Without Google services, we (“we” are about the entire ecosystem, the whole industry, all of humanity) could not grow so fast. I can not live without a two-pane file manager. One panel is not enough for me, I need functionality every day and hour that allows you to work flexibly with the list of objects and their attributes displayed on the manager's panel (and these are not just files!), As in the spreadsheet editor a la Excel. FAR allows this with minimal or no customization. FAR is also suitable for me because there is a common command line for two panels. Therefore, information can be easily transferred from one panel to another, and between the panel and the result of command execution (including commands that use text / data from the panel). FAR allows you to do things that would otherwise require me to be scripted in the shell.

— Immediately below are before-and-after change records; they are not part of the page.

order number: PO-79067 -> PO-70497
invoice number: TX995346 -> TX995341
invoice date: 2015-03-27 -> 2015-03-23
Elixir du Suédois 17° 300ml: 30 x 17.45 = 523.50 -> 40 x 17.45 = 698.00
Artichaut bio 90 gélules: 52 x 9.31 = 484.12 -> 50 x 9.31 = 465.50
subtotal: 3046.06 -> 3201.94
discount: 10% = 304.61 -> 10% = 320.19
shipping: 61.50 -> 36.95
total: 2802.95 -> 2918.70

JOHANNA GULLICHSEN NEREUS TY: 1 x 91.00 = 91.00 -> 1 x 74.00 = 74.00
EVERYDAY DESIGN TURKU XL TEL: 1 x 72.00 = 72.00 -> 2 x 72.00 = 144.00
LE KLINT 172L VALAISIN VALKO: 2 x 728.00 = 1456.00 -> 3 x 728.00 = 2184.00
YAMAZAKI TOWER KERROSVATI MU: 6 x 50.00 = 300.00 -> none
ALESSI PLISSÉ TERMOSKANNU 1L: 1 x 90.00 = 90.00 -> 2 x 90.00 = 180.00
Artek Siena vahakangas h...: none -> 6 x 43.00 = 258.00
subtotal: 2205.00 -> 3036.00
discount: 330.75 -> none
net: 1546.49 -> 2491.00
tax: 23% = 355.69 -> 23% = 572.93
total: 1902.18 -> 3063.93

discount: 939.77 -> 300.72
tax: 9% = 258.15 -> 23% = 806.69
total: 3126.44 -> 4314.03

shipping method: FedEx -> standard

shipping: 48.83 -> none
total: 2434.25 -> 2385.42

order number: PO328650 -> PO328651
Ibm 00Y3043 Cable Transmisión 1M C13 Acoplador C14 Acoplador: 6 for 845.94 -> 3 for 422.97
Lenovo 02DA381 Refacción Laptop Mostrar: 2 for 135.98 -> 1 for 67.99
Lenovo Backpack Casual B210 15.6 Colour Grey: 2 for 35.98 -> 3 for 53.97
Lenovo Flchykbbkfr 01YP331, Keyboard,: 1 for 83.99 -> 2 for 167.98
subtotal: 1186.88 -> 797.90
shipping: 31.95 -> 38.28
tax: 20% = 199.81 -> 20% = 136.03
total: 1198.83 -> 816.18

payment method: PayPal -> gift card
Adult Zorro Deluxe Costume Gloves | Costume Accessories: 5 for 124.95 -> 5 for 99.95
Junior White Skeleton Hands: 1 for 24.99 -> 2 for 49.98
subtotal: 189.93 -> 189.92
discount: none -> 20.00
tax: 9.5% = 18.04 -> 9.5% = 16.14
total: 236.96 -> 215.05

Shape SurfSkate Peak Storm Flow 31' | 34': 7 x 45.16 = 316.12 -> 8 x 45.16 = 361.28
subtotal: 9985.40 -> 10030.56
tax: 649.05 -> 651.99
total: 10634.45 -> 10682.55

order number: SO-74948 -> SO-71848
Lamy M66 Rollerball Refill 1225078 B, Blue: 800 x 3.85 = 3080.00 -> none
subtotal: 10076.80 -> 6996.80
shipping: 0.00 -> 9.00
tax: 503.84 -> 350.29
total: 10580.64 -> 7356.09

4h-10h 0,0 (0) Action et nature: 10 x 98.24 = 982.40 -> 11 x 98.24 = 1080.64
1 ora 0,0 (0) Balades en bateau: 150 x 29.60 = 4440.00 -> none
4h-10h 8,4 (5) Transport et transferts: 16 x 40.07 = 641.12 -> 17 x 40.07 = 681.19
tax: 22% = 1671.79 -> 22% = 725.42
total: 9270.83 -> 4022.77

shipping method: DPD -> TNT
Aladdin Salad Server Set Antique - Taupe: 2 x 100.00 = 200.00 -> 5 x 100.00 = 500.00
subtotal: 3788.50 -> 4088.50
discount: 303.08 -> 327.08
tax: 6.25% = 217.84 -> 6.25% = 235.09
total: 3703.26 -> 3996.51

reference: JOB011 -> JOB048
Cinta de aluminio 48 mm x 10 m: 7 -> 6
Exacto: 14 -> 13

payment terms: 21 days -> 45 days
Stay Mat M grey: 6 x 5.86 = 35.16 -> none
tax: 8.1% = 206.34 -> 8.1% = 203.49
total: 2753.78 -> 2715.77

How do you feel about messengers?

Negative. They take attention. Although, when you need to contact people who live in the same rhythm as you, when you know that you will not get it out of the streaming state with your message, it is appropriate to use the messenger.

But unfortunately, all people have different expectations from communication. Therefore, let either the company aligns it, or the person himself must negotiate this with each individually.

What would Nikita Abdullin write in a letter to future generations?

When the students showed us after graduation, I had to say a few words. Then I gave advice to the younger generation.

The most important of them is not to be afraid of complicating the task. Personally, I love working in stressful conditions, because only then can you grow. If you are still learning and think that the teachers are not pulling, the university is not giving you something, so give yourself this.

The second tip is a dream. It is so important that you can even ask relatives and other close people to force you to sleepiness (smiles).

You have traveled a serious path. And someone is now at the beginning of this path. What would you recommend to a person trying to go the same way?

If you want something, this in itself will not be realized. Or if there is talent ... Many people think that a talented man waved his hand and it all worked out right away: Ali-Baba’s cave opened in front of him. This is not true.

If a person really wants to do cool things, he has to develop the habit of putting every “Wishlist” into simple, executable steps according to some scheme. In psychology and pedagogy there are many dirty tricks that allow you to successfully process and zombie yourself. They work. So, do not hesitate to zombie yourself, exploit.

Track your progress, try to understand which direction you are going. Ask other people about this. Why you always need a teacher, because you need a person who will give you a quality feedback.

In general, you need to be able to give people high-quality, constructive feedback. It is not necessary to get personal, you need to go to those things that a person in himself can fix. If a person made a mistake, there is no point in scolding him for it. Need to tell how to prevent it the next time. There is such a topic in pop psychology that the human brain is not able to perceive negative statements.

Therefore, you need to be able to “zombie” yourself using positive statements.